An exact restatement of every record is required.

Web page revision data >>
---+---
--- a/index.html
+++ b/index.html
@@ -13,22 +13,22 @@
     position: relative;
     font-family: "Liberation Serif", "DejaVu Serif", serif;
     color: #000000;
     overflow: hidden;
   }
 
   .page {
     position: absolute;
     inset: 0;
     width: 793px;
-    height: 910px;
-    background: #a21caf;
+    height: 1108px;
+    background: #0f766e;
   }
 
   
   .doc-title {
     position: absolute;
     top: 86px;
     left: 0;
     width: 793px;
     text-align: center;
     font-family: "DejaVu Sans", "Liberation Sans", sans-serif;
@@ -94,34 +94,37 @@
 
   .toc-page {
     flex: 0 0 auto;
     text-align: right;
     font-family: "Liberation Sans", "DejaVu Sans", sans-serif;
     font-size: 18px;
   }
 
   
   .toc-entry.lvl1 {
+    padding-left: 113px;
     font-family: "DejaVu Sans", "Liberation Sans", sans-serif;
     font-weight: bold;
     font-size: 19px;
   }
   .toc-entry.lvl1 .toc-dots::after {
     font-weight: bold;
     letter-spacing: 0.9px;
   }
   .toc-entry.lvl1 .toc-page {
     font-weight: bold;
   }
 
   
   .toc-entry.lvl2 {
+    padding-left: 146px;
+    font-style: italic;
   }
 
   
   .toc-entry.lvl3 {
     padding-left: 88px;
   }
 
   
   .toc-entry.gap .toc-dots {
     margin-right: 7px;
---+---
Task result >>
--- a/index.html
+++ b/index.html
@@ -13,22 +13,22 @@
     position: relative;
     font-family: "Liberation Serif", "DejaVu Serif", serif;
     color: #000000;
     overflow: hidden;
   }
 
   .page {
     position: absolute;
     inset: 0;
     width: 793px;
-    height: 910px;
-    background: #a21caf;
+    height: 1108px;
+    background: #0f766e;
   }
 
   
   .doc-title {
     position: absolute;
     top: 86px;
     left: 0;
     width: 793px;
     text-align: center;
     font-family: "DejaVu Sans", "Liberation Sans", sans-serif;
@@ -94,34 +94,37 @@
 
   .toc-page {
     flex: 0 0 auto;
     text-align: right;
     font-family: "Liberation Sans", "DejaVu Sans", sans-serif;
     font-size: 18px;
   }
 
   
   .toc-entry.lvl1 {
+    padding-left: 113px;
     font-family: "DejaVu Sans", "Liberation Sans", sans-serif;
     font-weight: bold;
     font-size: 19px;
   }
   .toc-entry.lvl1 .toc-dots::after {
     font-weight: bold;
     letter-spacing: 0.9px;
   }
   .toc-entry.lvl1 .toc-page {
     font-weight: bold;
   }
 
   
   .toc-entry.lvl2 {
+    padding-left: 146px;
+    font-style: italic;
   }
 
   
   .toc-entry.lvl3 {
     padding-left: 88px;
   }
 
   
   .toc-entry.gap .toc-dots {
     margin-right: 7px;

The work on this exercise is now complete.